> **What the task asks**:
Please keep the images out and set down the data exactly as given.

> **Input**:
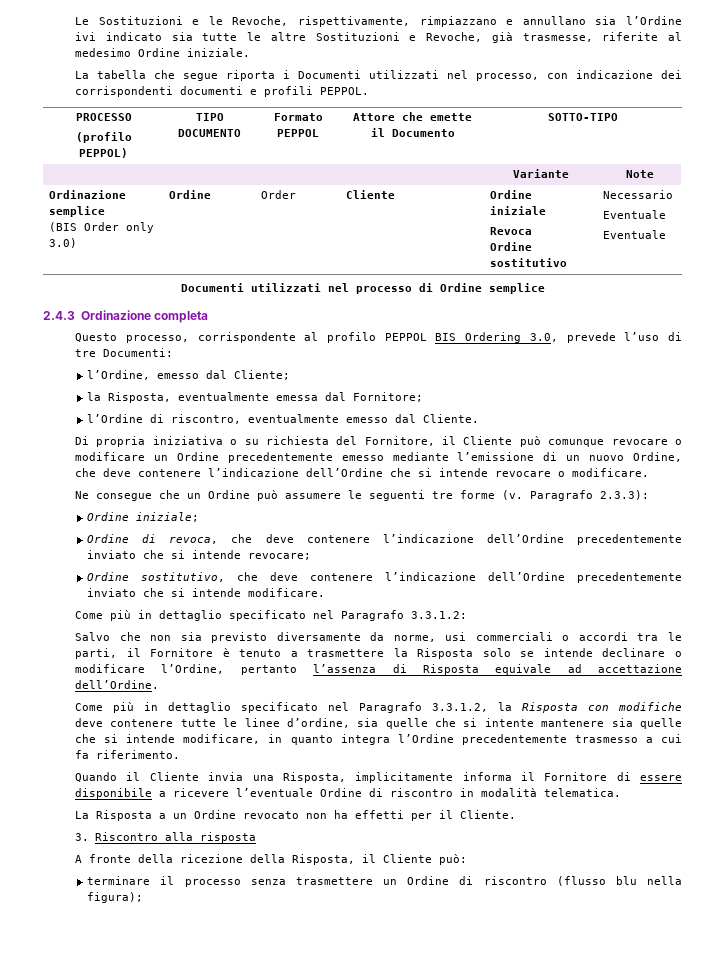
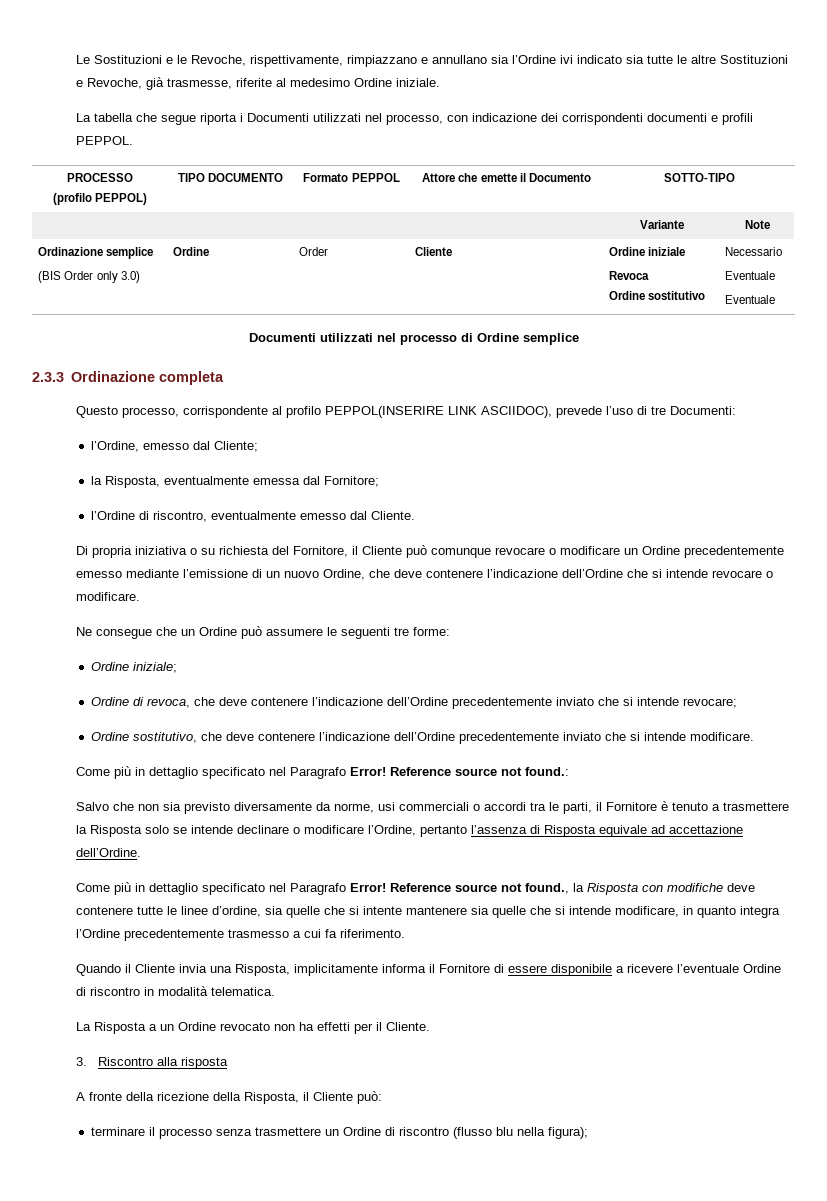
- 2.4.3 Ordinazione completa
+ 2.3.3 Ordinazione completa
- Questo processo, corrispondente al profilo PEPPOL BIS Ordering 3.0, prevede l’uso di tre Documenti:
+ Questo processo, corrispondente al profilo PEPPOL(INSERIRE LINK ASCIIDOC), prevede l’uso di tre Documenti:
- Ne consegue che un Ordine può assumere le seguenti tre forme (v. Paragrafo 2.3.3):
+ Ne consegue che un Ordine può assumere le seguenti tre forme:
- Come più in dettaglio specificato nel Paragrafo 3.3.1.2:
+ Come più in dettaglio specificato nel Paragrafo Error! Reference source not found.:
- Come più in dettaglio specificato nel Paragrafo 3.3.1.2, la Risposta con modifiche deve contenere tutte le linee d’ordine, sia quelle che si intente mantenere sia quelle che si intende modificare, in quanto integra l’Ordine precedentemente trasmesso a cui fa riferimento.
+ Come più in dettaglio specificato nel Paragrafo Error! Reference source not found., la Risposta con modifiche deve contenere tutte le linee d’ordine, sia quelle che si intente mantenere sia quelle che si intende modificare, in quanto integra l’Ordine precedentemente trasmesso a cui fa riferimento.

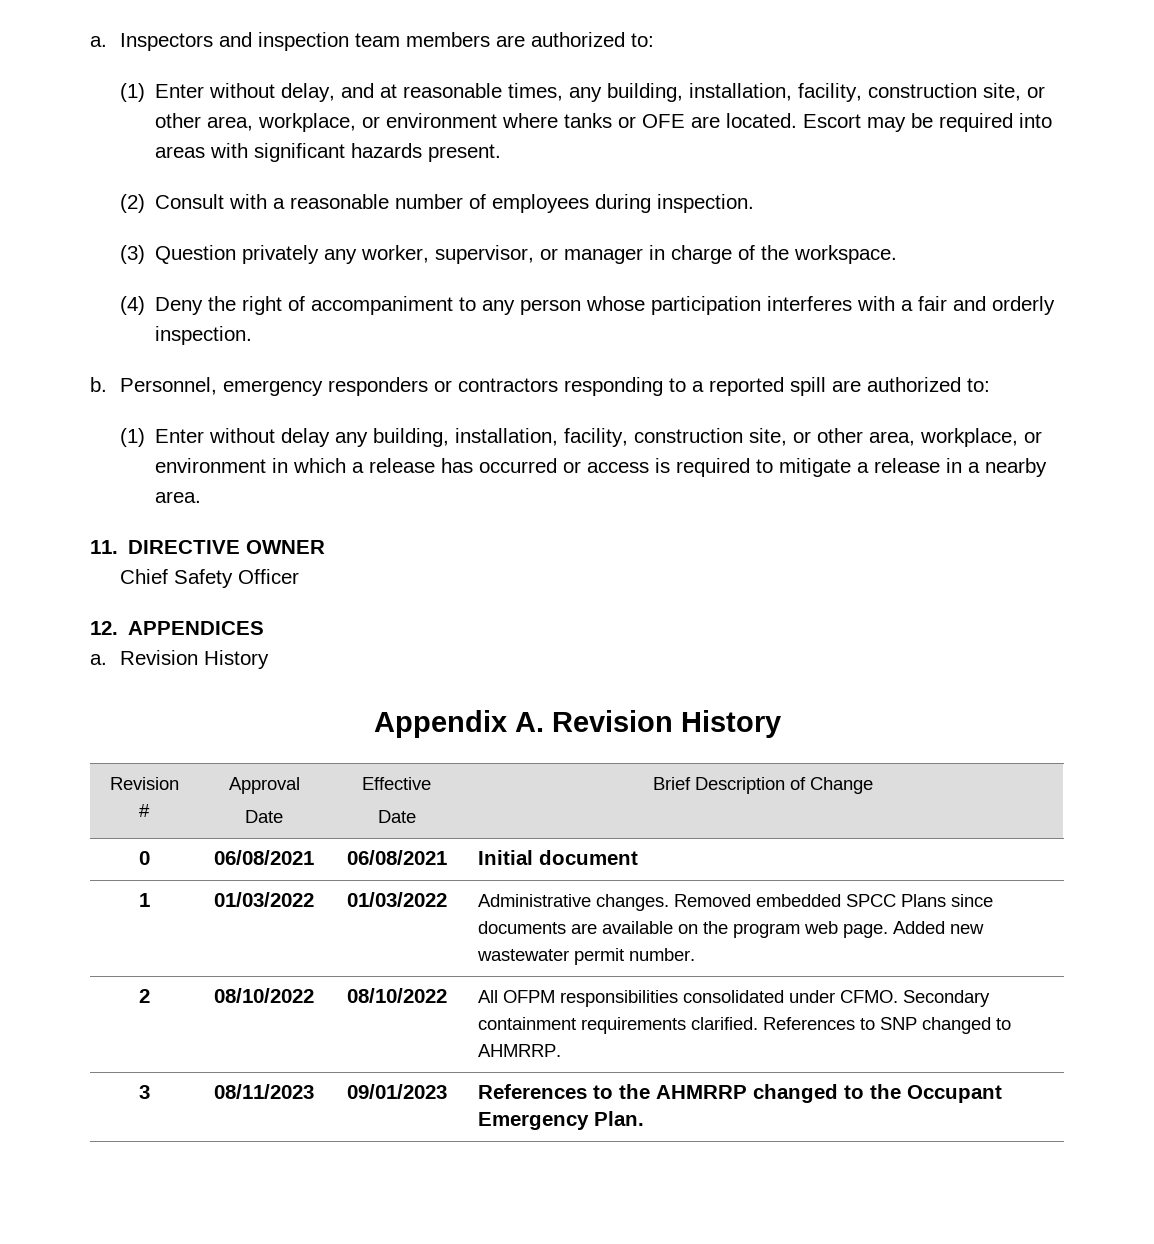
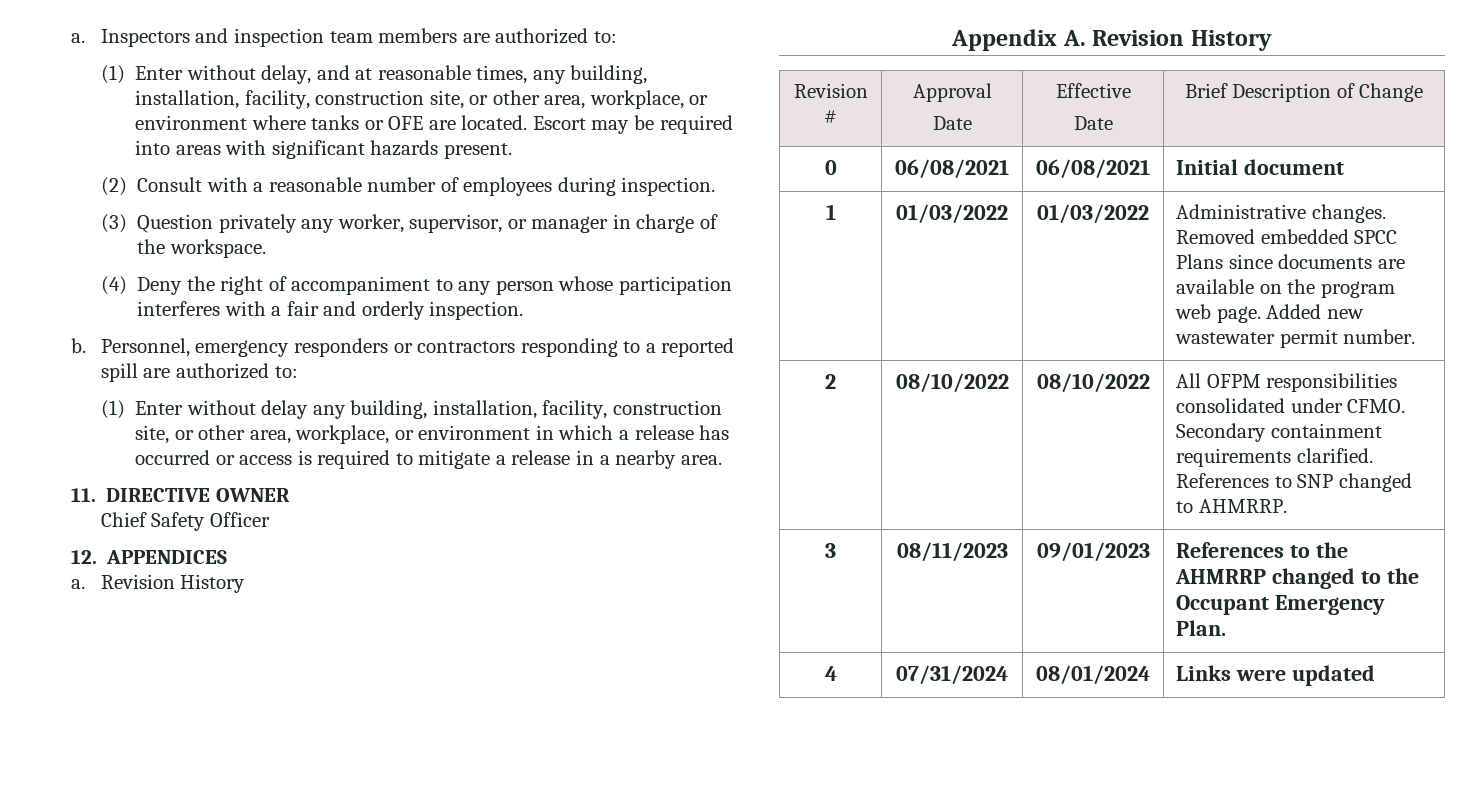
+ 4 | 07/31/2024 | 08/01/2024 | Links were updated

> **Answer to this exercise**:
- 2.4.3 Ordinazione completa
+ 2.3.3 Ordinazione completa
- Questo processo, corrispondente al profilo PEPPOL BIS Ordering 3.0, prevede l’uso di tre Documenti:
+ Questo processo, corrispondente al profilo PEPPOL(INSERIRE LINK ASCIIDOC), prevede l’uso di tre Documenti:
- Ne consegue che un Ordine può assumere le seguenti tre forme (v. Paragrafo 2.3.3):
+ Ne consegue che un Ordine può assumere le seguenti tre forme:
- Come più in dettaglio specificato nel Paragrafo 3.3.1.2:
+ Come più in dettaglio specificato nel Paragrafo Error! Reference source not found.:
- Come più in dettaglio specificato nel Paragrafo 3.3.1.2, la Risposta con modifiche deve contenere tutte le linee d’ordine, sia quelle che si intente mantenere sia quelle che si intende modificare, in quanto integra l’Ordine precedentemente trasmesso a cui fa riferimento.
+ Come più in dettaglio specificato nel Paragrafo Error! Reference source not found., la Risposta con modifiche deve contenere tutte le linee d’ordine, sia quelle che si intente mantenere sia quelle che si intende modificare, in quanto integra l’Ordine precedentemente trasmesso a cui fa riferimento.

+ 4 | 07/31/2024 | 08/01/2024 | Links were updated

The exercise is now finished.